## [What to do]
Hunt through the lines below for the string "mesh" and copy each one that has it.

## [Given data]
:::

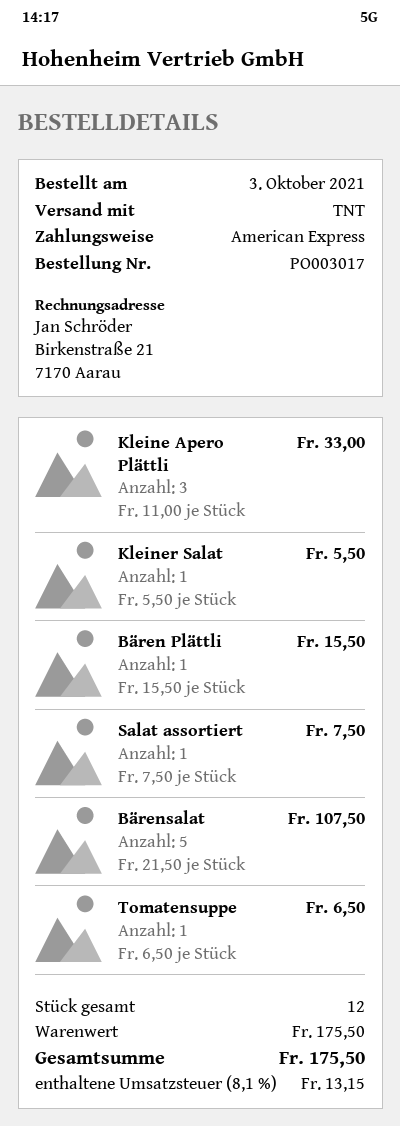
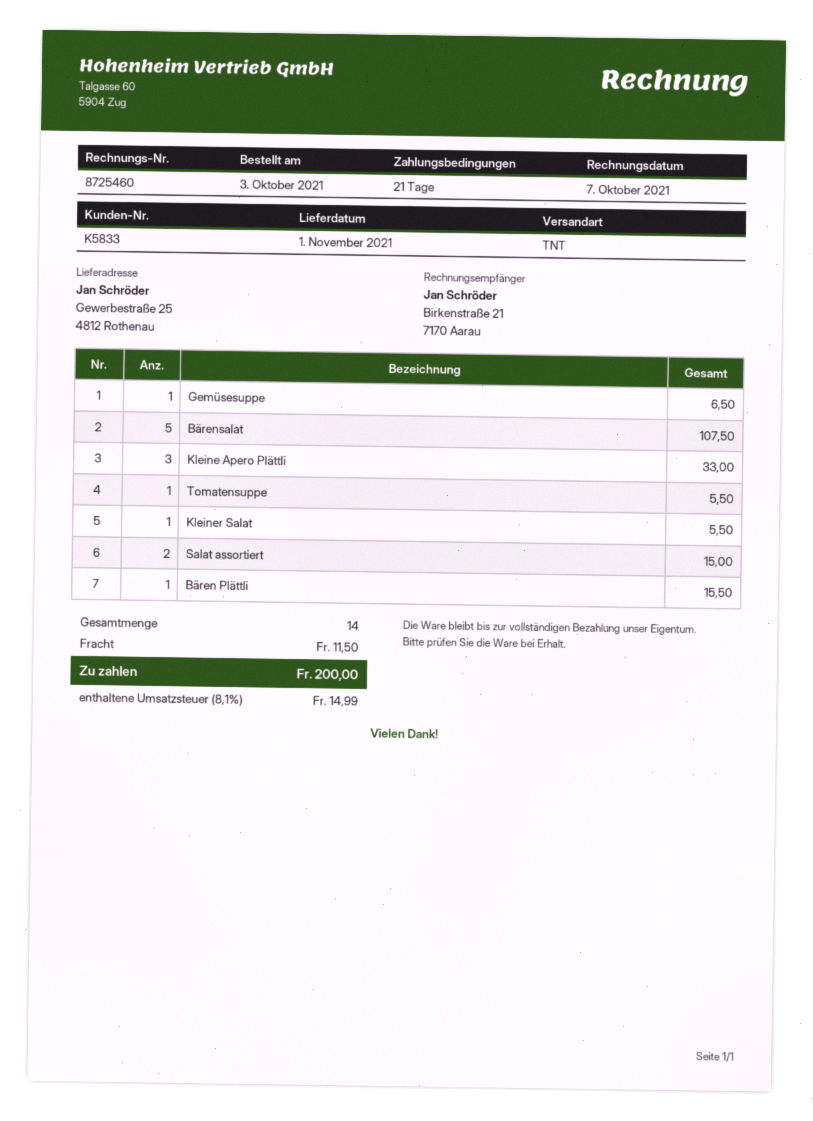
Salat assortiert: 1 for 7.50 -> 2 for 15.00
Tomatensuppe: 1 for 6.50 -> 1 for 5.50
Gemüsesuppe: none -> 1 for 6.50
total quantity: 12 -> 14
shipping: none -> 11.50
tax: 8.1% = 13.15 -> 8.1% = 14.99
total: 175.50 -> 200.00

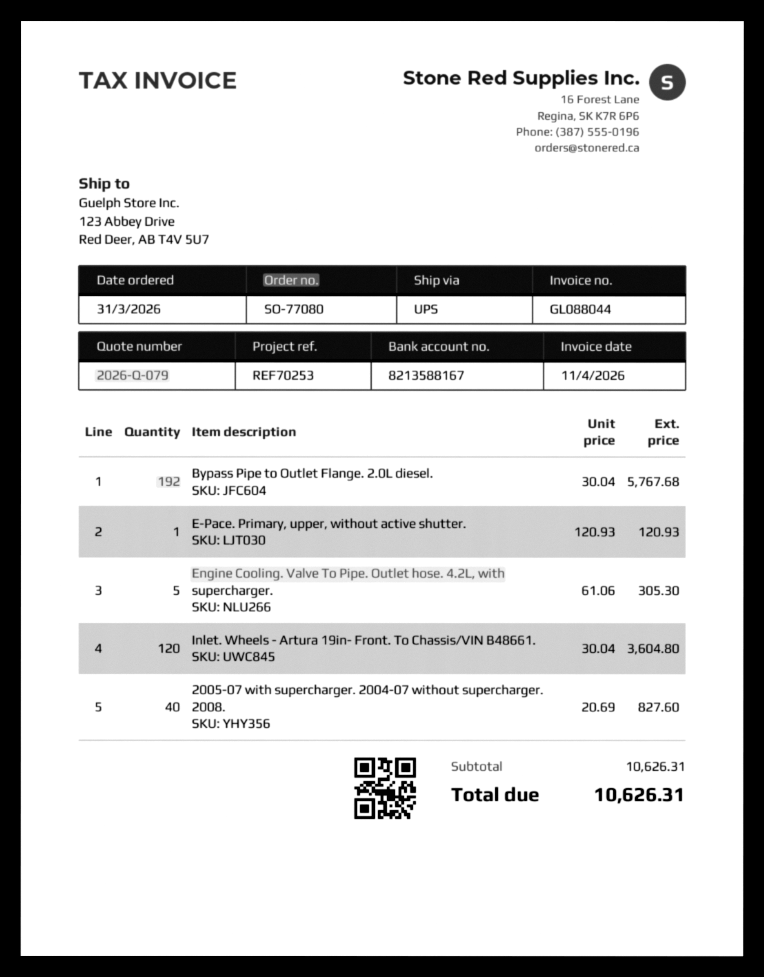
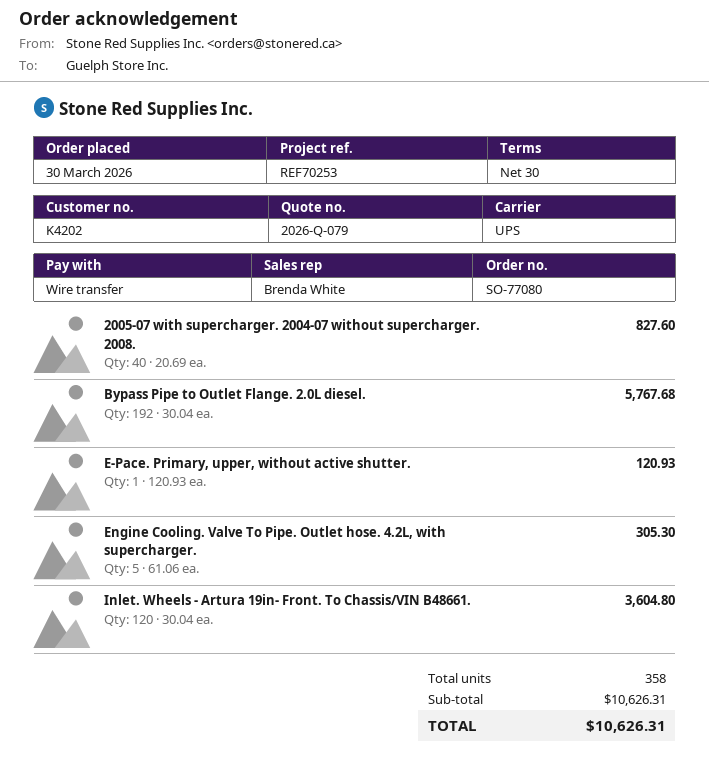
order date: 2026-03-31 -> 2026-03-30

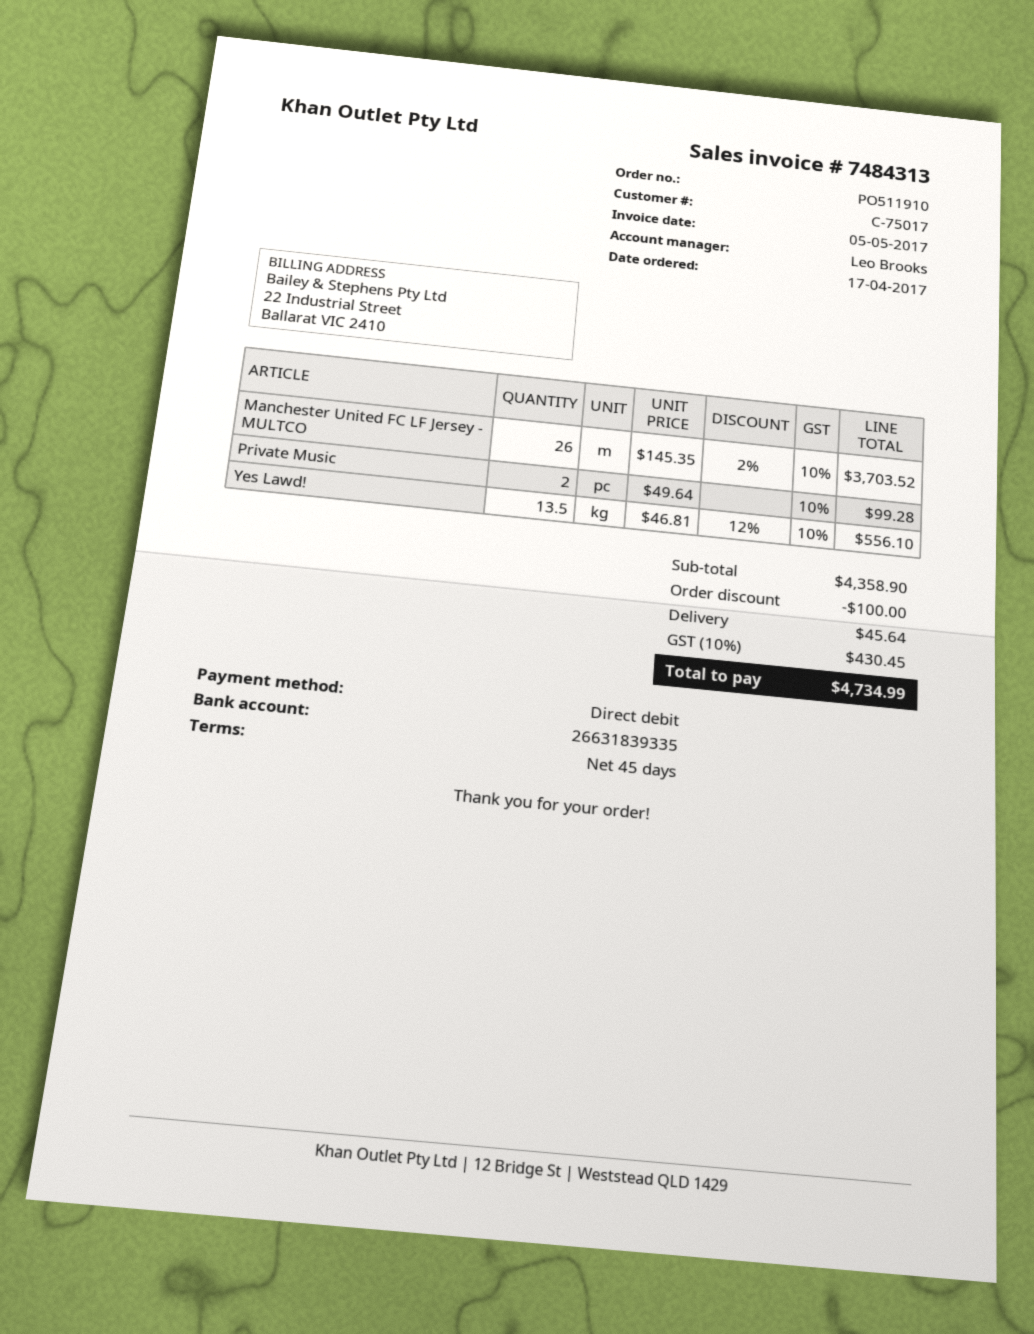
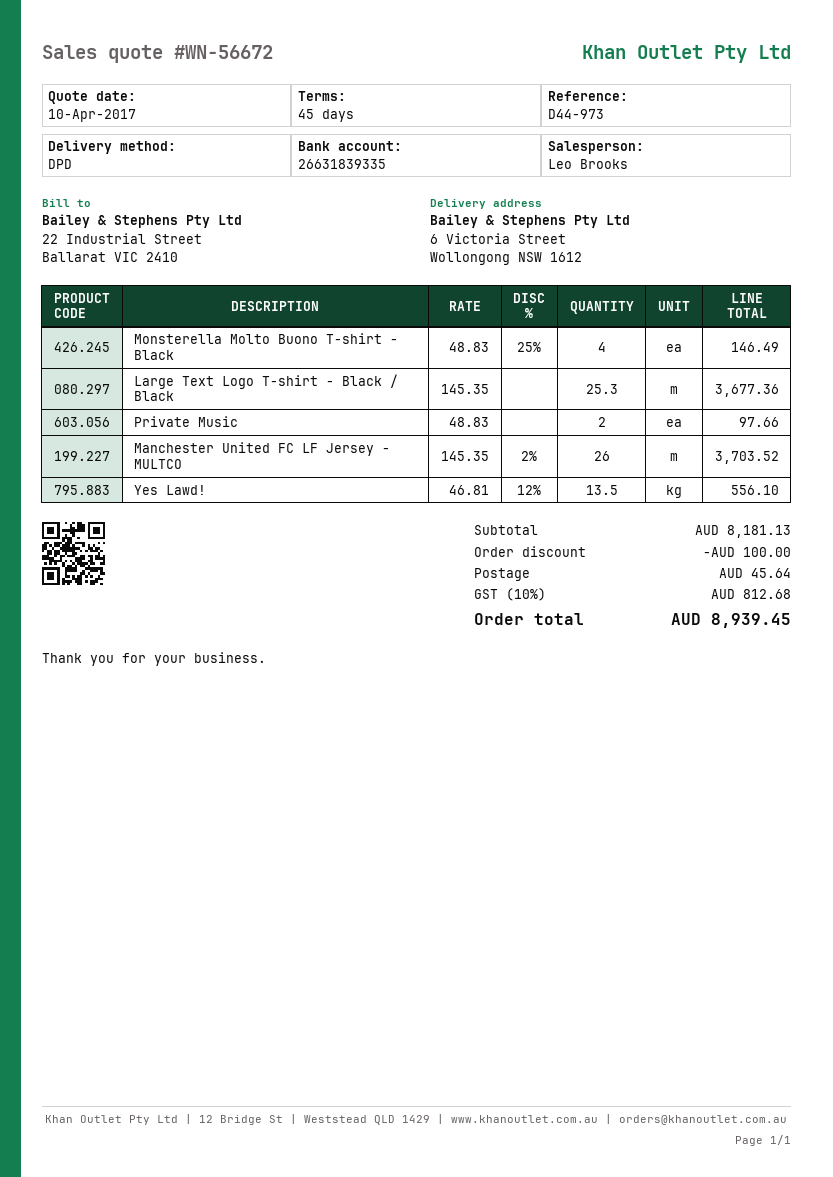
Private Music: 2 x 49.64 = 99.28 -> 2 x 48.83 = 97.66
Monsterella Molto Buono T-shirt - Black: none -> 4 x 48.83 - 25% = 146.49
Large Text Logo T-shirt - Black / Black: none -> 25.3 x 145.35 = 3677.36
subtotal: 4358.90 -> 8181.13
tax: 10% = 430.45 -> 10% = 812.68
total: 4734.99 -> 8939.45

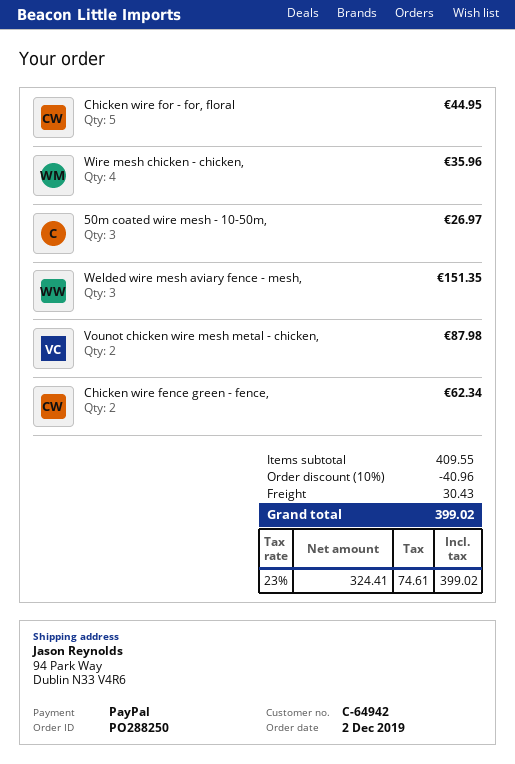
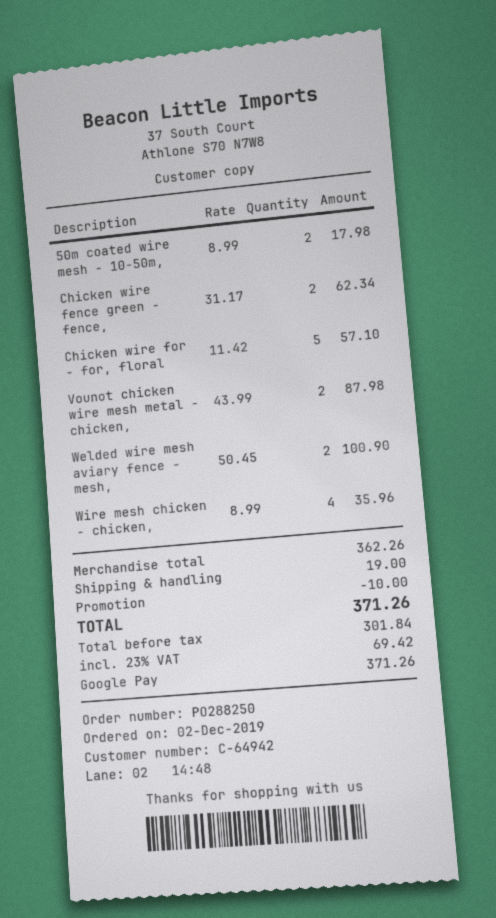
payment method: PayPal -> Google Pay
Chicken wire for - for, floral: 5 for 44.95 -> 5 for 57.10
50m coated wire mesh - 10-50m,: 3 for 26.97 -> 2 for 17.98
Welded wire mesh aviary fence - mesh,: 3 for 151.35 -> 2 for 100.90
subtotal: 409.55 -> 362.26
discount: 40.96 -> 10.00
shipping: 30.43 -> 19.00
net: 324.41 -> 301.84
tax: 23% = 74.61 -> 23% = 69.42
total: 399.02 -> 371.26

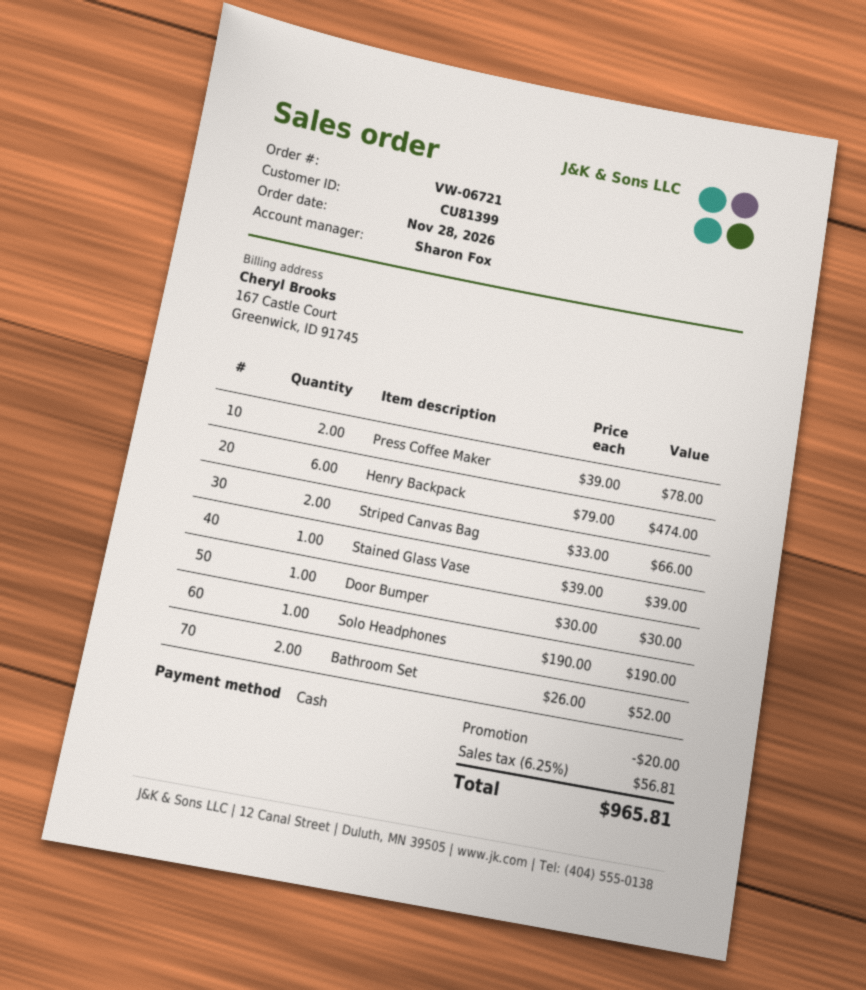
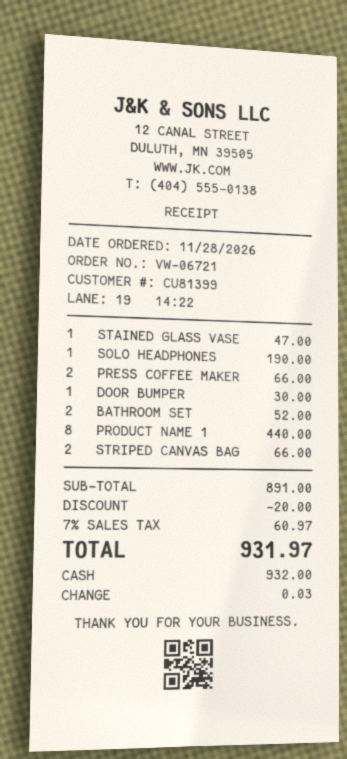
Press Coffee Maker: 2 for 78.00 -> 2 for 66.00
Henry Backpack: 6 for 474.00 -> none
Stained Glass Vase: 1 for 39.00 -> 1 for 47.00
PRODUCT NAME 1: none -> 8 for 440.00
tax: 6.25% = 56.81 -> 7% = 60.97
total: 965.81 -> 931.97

:::

## [Result of the task]
50m coated wire mesh - 10-50m,: 3 for 26.97 -> 2 for 17.98
Welded wire mesh aviary fence - mesh,: 3 for 151.35 -> 2 for 100.90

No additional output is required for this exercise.